Está tudo ficando numa boa para Bolsonaro, e a continuar assim, mesmo com pandemia, este ano terá sido melhor para ele do que foi 2019. Aquele abraço efusivo no ministro Dias Toffoli, seguido por generosas fatias de pizza regadas a vinho de boa marca, acabou por selar a paz entre o presidente e o Supremo Tribunal Federal.
Quem ouviu falar mais do inquérito das fake news aberto por Toffoli e conduzido pelo ministro Alexandre de Moraes que fechara o cerco ao gabinete do ódio comandado de dentro do Palácio do Planalto pelo vereador Carlos Bolsonaro, o Zero Dois? Nem do inquérito, nem do gabinete do ódio que, por enquanto, hiberna.
O presidente e o tribunal passaram o pano sobre a ocasião em que o país esteve à beira de uma crise institucional. Foi no final de maio último quando a Polícia Federal saiu à caça de bolsonaristas radicais, esculachou alguns e prendeu outros. Bolsonaro convocou sua tropa e ameaçou pôr o Supremo em recesso.
“Acabou, porra”, descontrolou-se. Novas ordens do tribunal não seriam cumpridas. Como os militares não toparam dar o golpe, Bolsonaro foi convencido a mudar de assunto e de comportamento ante o risco de o presidente da Câmara desengavetar um dos 50 pedidos de impeachment que existem contra ele.
Então, um Bolsonaro manso, humilde e amistoso bateu à porta da casa do ministro Gilmar Mendes, na semana passada, para obter a bênção dele e de Toffoli à nomeação para o Supremo do desembargador Kassio Nunes Marques, “o nosso Kassio” como é chamado pelo senador Ciro Nogueira, um dos líderes do Centrão.
Ele e Kassio sairiam de lá abençoados. Bolsonaro tem pressa em ver o nome de Kassio aprovado pelo Senado para a vaga do ministro Celso de Mello, que se despede do tribunal na próxima terça-feira. Se tudo correr rápido, são grandes as chances de Kassio herdar os processos que Celso não terá mais tempo para julgar.
Um deles: o que investiga o próprio Bolsonaro, acusado pelo ex-juiz Sérgio Moro de ter tentado intervir na Polícia Federal. Outro: o que pede a suspensão das investigações sobre Flávio Bolsonaro, o Zero Um, acusado de lavagem de dinheiro, formação de quadrilha e de subtrair parte do salário de servidores públicos no Rio.
Sinal da harmonia restabelecida entre o Executivo e o Judiciário: a pedido de Flávio, o Conselho Nacional de Justiça abriu sindicância contra a promotora Patrícia Villela, que chefiou o inquérito da rachadinha. Ela e outros promotores são acusados de abuso de autoridade e de vazar documentos que incriminam Flávio.

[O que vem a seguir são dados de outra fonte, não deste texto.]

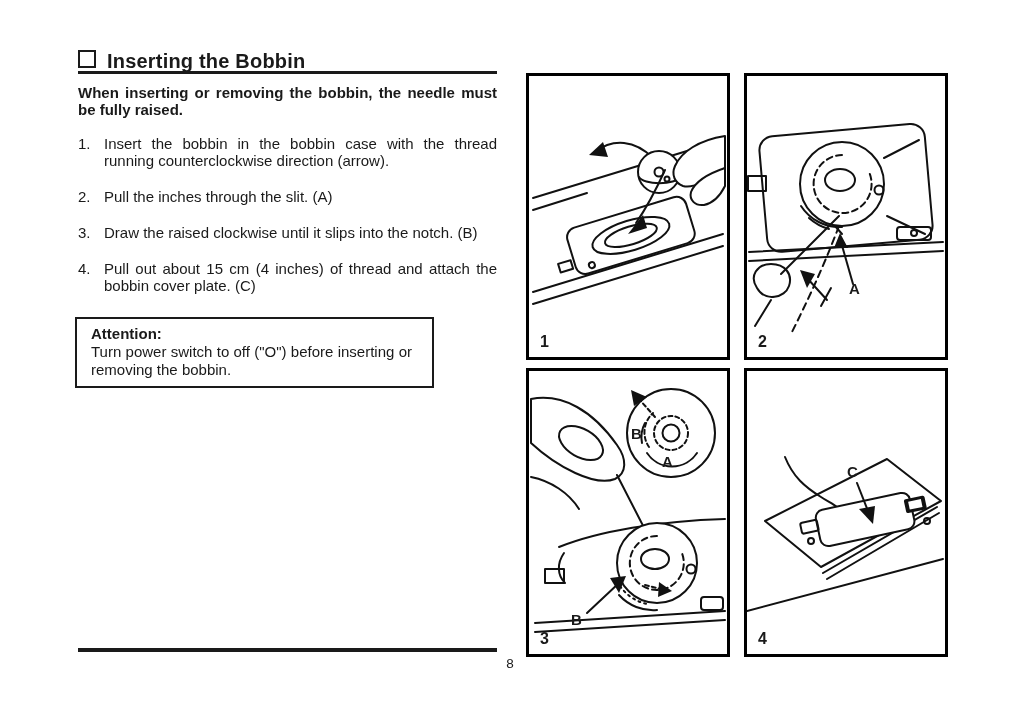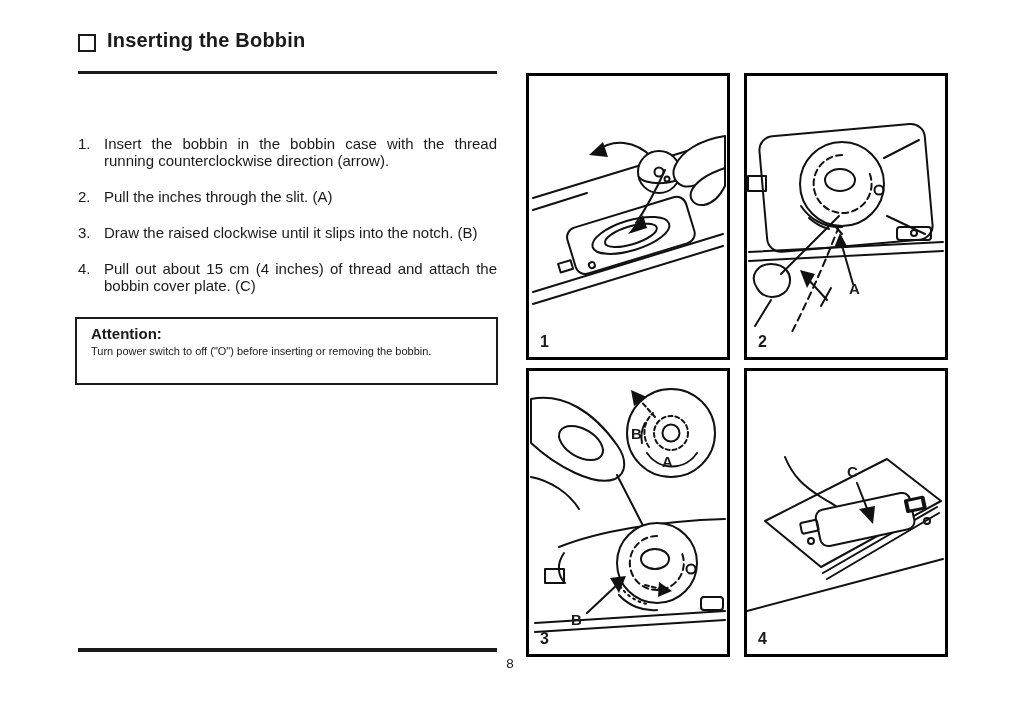"Inserting the Bobbin" .heading { align-items: flex-end -> flex-start; top: 29px -> 50px }
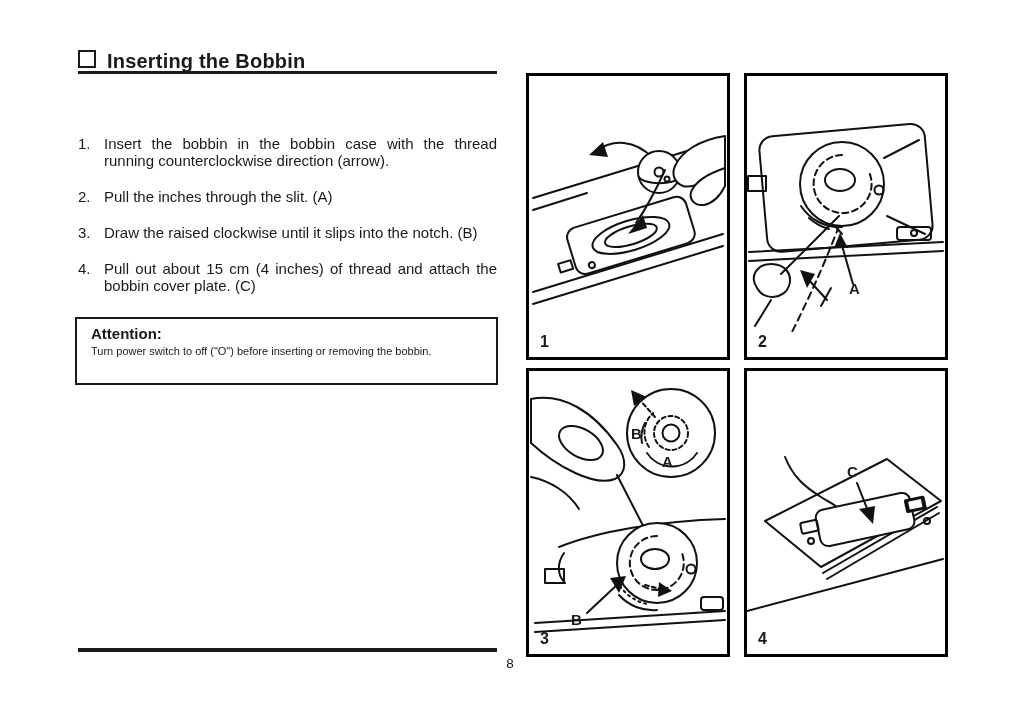"When inserting or removing the" p.intro { html: none -> <p>When inserting or removing the bobbin, the needle must be fully raised.</p> }
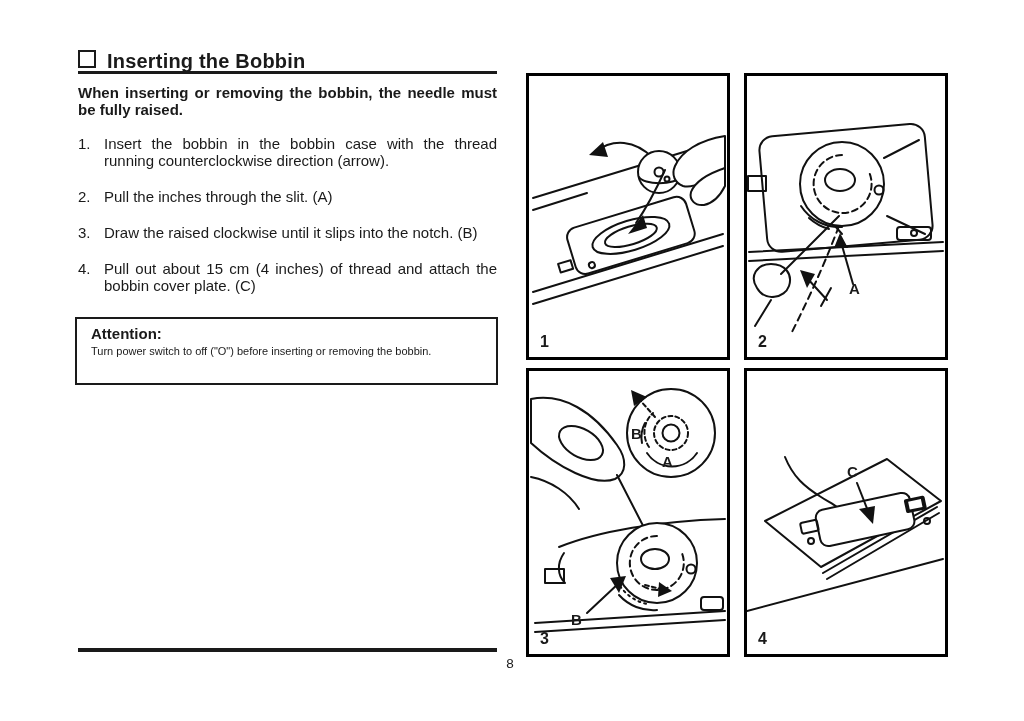"Attention:" .attention { width: 423px -> 359px }
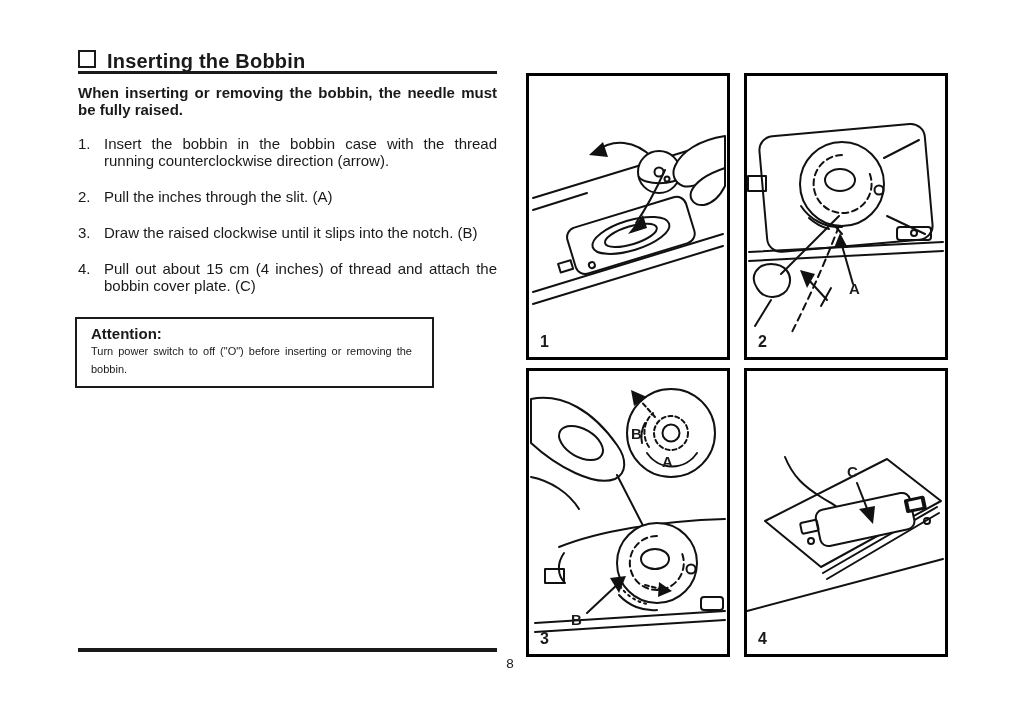"Turn power switch to off" .attention .att-text { font-size: 11px -> 15px }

Sinal recém-saído do forno da harmonia entre o Executivo e o Congresso: ontem à noite, o senador Renan Calheiros (MDB) reuniu em torno de uma mesma o ministro Paulo Guedes, da Economia, e Rodrigo Maia (DEM), presidente da Câmara, que haviam rompido. Maia chorou e pediu desculpas a Guedes.
Renan conversou com os dois sobre um modo de arranjar dinheiro que financie o programa Renda Cidadã. Essa é uma questão vital para a reeleição de Bolsonaro. Hoje, o ex-presidente Michel Temer é quem está mais empenhado em ajudar Bolsonaro a governar mesmo que a custa do sacrifício de o MDB ter de governar com ele.
No momento, Bolsonaro só padece de um incômodo: a gritaria dos seus devotos mais extremistas inconformados com a escolha de Kassio. Foi por isso que incumbiu o próprio Kassio de se entender com eles. Missão dada, missão que avança. Somente ontem, Kassio apaziguou os irmãos Weintraub e falou com o pastor Silas Malafaia.
É verdade que o Pantanal e a floresta amazônica ardem em chamas, restingas e manguezais estão ao Deus dará e o coronavírus, só nas últimas 24 horas, matou quase 400 pessoas, o equivalente à lotação completa de dois Boeings 737-800. Mas, e daí? Quantos milhões de brasileiros parecem ligar para isso?